**Records shown**.
= = =

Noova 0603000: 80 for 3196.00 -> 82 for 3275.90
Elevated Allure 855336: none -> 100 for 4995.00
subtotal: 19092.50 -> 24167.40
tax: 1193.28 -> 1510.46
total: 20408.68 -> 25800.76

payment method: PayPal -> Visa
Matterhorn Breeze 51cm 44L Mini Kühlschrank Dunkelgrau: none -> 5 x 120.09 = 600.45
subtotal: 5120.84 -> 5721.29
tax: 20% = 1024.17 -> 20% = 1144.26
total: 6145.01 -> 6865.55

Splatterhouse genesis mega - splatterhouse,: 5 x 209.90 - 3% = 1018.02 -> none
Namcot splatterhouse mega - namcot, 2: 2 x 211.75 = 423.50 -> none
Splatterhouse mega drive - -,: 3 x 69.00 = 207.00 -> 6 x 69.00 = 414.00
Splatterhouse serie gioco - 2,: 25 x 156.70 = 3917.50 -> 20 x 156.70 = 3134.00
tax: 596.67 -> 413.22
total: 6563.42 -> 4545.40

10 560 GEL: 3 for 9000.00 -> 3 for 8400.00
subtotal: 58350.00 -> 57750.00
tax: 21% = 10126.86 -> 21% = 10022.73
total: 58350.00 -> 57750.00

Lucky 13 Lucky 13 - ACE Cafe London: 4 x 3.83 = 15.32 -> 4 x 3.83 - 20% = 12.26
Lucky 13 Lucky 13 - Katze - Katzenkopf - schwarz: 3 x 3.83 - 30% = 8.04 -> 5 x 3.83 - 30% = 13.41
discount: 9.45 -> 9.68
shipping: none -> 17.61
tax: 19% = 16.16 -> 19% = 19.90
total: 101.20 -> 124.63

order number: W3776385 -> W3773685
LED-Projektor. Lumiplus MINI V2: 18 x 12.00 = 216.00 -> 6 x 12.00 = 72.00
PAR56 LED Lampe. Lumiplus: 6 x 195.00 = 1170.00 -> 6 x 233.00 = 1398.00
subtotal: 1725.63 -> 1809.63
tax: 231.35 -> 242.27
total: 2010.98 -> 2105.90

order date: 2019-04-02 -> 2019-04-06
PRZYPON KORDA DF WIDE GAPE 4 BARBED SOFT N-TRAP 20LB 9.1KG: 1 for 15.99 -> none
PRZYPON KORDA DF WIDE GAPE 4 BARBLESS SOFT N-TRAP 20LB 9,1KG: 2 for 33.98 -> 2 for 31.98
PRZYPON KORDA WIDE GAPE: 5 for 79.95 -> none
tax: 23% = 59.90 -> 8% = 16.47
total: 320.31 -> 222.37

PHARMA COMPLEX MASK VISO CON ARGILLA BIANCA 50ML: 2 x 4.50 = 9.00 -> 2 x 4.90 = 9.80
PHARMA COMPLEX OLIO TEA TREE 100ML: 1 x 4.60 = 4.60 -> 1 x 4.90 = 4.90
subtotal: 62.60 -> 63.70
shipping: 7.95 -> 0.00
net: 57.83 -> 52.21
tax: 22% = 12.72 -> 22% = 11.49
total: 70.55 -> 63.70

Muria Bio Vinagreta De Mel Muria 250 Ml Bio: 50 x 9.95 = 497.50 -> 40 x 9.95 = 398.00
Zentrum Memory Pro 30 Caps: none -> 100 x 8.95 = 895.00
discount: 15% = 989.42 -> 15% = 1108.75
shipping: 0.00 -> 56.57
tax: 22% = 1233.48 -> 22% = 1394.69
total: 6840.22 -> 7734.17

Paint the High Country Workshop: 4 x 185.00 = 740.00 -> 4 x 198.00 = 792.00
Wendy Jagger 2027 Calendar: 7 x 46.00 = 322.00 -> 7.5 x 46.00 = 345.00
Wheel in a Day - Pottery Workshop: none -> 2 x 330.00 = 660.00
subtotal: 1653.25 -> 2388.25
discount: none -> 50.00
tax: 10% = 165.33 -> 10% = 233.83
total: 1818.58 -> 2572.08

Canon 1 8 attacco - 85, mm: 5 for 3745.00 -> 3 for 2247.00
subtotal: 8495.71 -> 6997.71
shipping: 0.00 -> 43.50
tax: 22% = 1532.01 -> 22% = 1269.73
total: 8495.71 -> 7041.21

= = =

**Prompt**.
Retype exactly, and only, the lines above from the one where "PHARMA COMPLEX MASK" occurs up to and including the one where "discount: 15% = 989.42 -> 15% = 1108.75" occurs.

**Solved exercise**.
PHARMA COMPLEX MASK VISO CON ARGILLA BIANCA 50ML: 2 x 4.50 = 9.00 -> 2 x 4.90 = 9.80
PHARMA COMPLEX OLIO TEA TREE 100ML: 1 x 4.60 = 4.60 -> 1 x 4.90 = 4.90
subtotal: 62.60 -> 63.70
shipping: 7.95 -> 0.00
net: 57.83 -> 52.21
tax: 22% = 12.72 -> 22% = 11.49
total: 70.55 -> 63.70

Muria Bio Vinagreta De Mel Muria 250 Ml Bio: 50 x 9.95 = 497.50 -> 40 x 9.95 = 398.00
Zentrum Memory Pro 30 Caps: none -> 100 x 8.95 = 895.00
discount: 15% = 989.42 -> 15% = 1108.75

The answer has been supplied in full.